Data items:
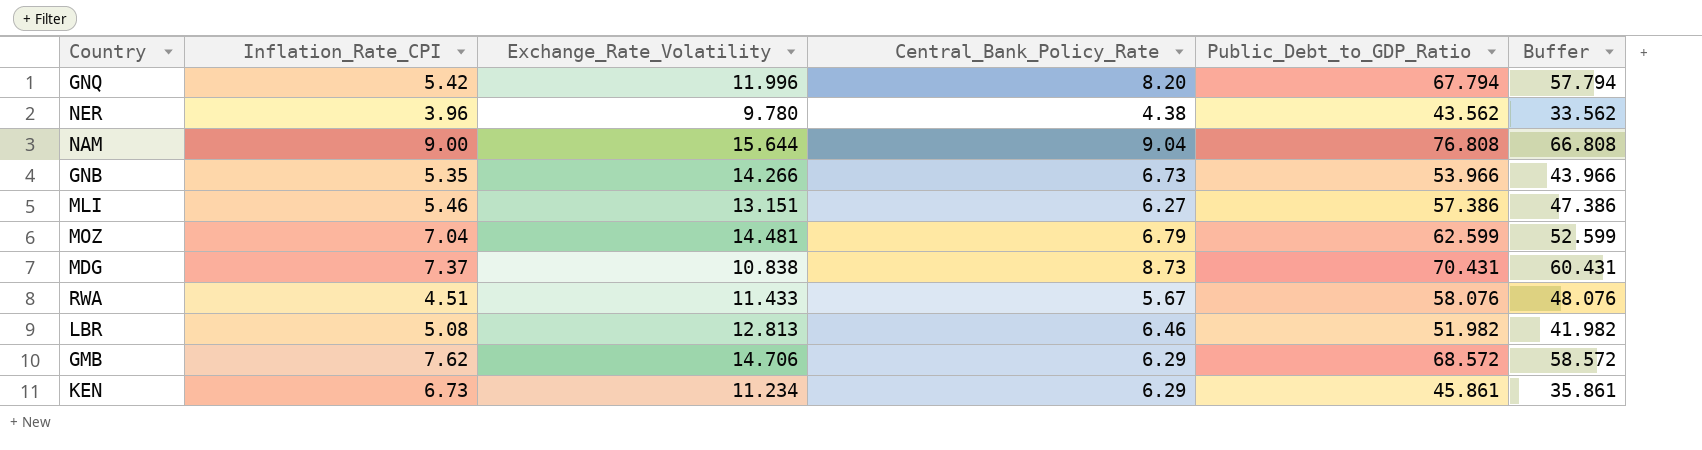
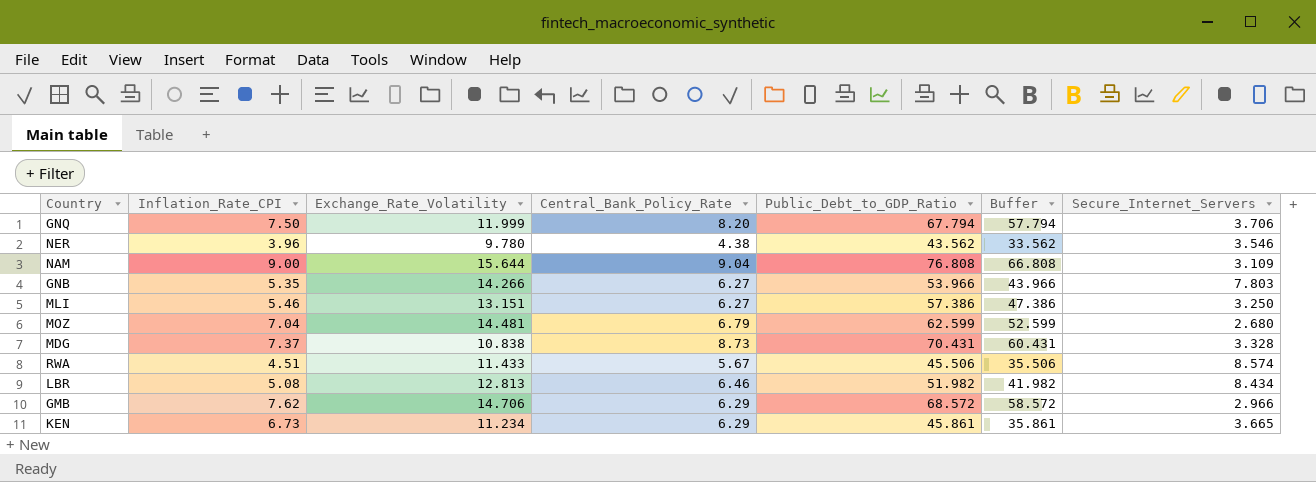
column Secure_Internet_Servers | position: none -> 7
GNQ | Inflation_Rate_CPI: 5.42 -> 7.50
GNQ | Exchange_Rate_Volatility: 11.996 -> 11.999
GNB | Central_Bank_Policy_Rate: 6.73 -> 6.27
RWA | Public_Debt_to_GDP_Ratio: 58.076 -> 45.506
RWA | Buffer: 48.076 -> 35.506

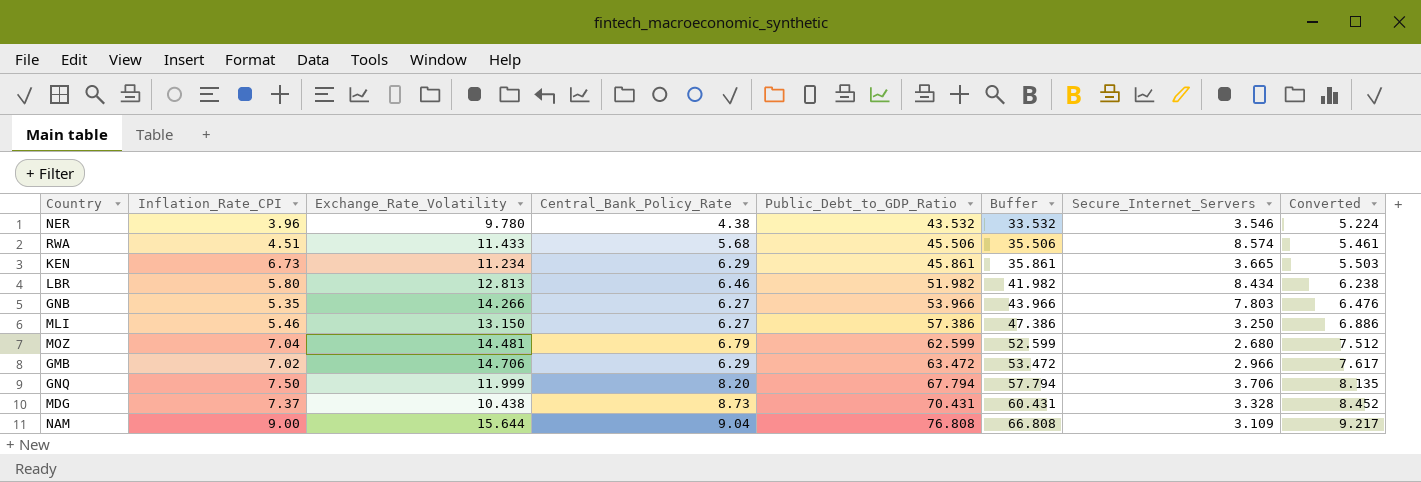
row order: none -> Public_Debt_to_GDP_Ratio ascending
column Converted | formula: none -> [Public_Debt_to_GDP_Ratio] * 0.12
NER | Public_Debt_to_GDP_Ratio: 43.562 -> 43.532
NER | Buffer: 33.562 -> 33.532
RWA | Central_Bank_Policy_Rate: 5.67 -> 5.68
LBR | Inflation_Rate_CPI: 5.08 -> 5.80
MLI | Exchange_Rate_Volatility: 13.151 -> 13.150
GMB | Inflation_Rate_CPI: 7.62 -> 7.02
GMB | Public_Debt_to_GDP_Ratio: 68.572 -> 63.472
GMB | Buffer: 58.572 -> 53.472
MDG | Exchange_Rate_Volatility: 10.838 -> 10.438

• _REQUIRED ACTION_: Copy the lines above exactly, beginning at the line containing "GMB | Inflation_Rate_CPI: 7.62 -> 7.02" and stopping at the last line.

• _EXERCISE RESPONSE_:
GMB | Inflation_Rate_CPI: 7.62 -> 7.02
GMB | Public_Debt_to_GDP_Ratio: 68.572 -> 63.472
GMB | Buffer: 58.572 -> 53.472
MDG | Exchange_Rate_Volatility: 10.838 -> 10.438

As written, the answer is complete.